I had a hard time leaving my ex. It took me a year to break up with him. I was too afraid to hurt him, but I wasn't happy. I didn't like who he was. After I moved away, thats when I got the courage to break it off with him. But he still tried to manipulate me, tell me he's changed, and say all these things to me. But I kept on going. It took me a whole year to get over him...and I'm trying to get over him now.
Its just a lesson learn and to never be anyone's victim. The only person that can help you, is you. And you helped yourself and got out of it. I'm glad that you're back in school and that you got away from this guy. He totally deserves what hes getting now.

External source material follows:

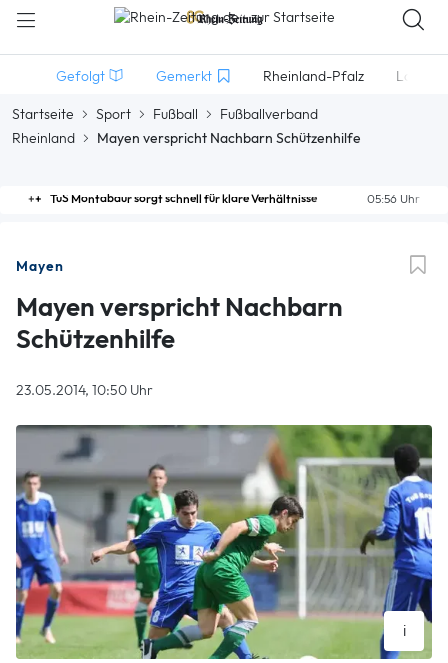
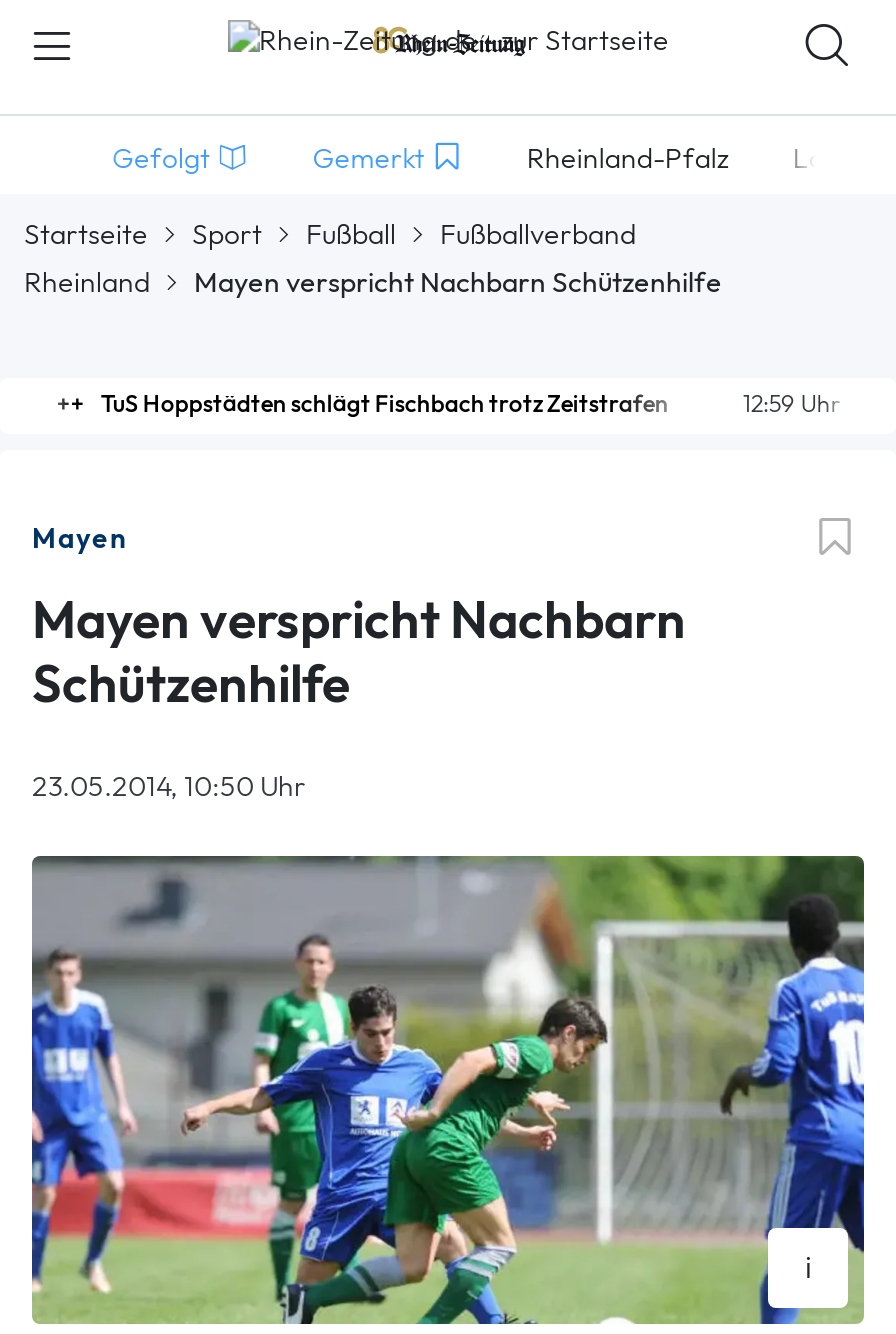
- 05:56 Uhr
- TuS Montabaur sorgt schnell für klare Verhältnisse
+ 12:59 Uhr
+ TuS Hoppstädten schlägt Fischbach trotz Zeitstrafen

well, my best friend is in a relationship like that. and he threatens her so bad. and she has no live anymore she cant have guy friends. he calls her horrible names and blames every on her he has her conviced that no other guy would want her, i try to help her but it seems like the more i try to help the worse he makes things for her. so what should i do?
Wow your seriously an inspiration :). You went through all of that and got back up. I applaud you, I'm glad you left him. Being in a relationship like that isn't worth it.
I want to start off by saying that I am really happy for you that you can accept al the traumatic things that have happened and pu them behind you and go back to school. Not many people would do that. I also agree with the fact that you should get ur name changed and possibly move to a new state.
Hey HaleyC! please click this link below:
http://www.dosomething.org/tipsandtools/hotlines
This is Dosomething's page with several hotlines and phone numbers to places that can help you help your friend.
Please tell you parents and try to have them help you reach your friends parents. These hotlines will also have the proper advice and can provide the next steps to take.